The new threat of the Delta variant of COVID-19 has had a profound impact on many people, including parents of students. To keep their families safe, many Allen ISD parents have chosen to unenroll their children from Allen campuses. 

“The thing I’ll miss most is the friendships I’ve made over the last three years,” junior Aries Carmona said. 


Carmona is one of the students whose parents removed him at the start of the year. Carmona was enrolled into an alternate school in replacement.


“My parents have enrolled me at IUniversity Prep, which is an online academy, ” Carmona said.

A large downside to online schooling is the lack of interactive elective classes, which is critical to helping students decide their career paths.


“The only class I will be missing is an AV course, which they have at Allen High, ” Carmona said.


Carmona’s parents had many reasons for removing him, mainly because of the risks sending him to school would bring.


“It was a difficult decision to take Aries out of Allen, but with an immuno-compromised parent, sending him to one of the largest high schools in Texas wasn’t a good option,” Carmona’s mom said.


Allen High School is the largest high school in the North Texas area, which happens to be a hotspot for COVID-19. 
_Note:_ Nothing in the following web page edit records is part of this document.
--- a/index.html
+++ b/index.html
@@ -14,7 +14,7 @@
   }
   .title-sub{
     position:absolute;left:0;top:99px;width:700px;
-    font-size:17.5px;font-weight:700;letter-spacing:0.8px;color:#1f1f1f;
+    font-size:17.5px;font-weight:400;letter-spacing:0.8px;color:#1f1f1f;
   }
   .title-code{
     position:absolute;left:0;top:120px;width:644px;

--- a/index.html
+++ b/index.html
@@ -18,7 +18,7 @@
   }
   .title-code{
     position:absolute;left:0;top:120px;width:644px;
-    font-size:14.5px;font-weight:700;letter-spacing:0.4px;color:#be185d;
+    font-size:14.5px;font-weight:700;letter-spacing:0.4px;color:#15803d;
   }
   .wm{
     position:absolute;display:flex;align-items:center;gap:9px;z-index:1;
“Due to its size, Allen can’t practice appropriate social distancing, and masks aren’t required,”  Carmona’s mom said.


Allen’s COVID protocols have been heavily criticized by local parents, many believing the school isn’t doing enough to combat the spread. According to Carmona’s parents, it’s overall not worth the risk.”.


Many parents are deciding on whether or not re-enrolling will be an option at all.


“When there are appropriate guidelines that assist those who can’t afford to get others sick, we plan on re-enrolling Aries,” his parents said. 


Carmona’s story is a common one heard nowadays. There is a growing population of parents who have removed their students from Allen ISD to keep their families safe. The number will undoubtedly continue to grow as the school year goes on.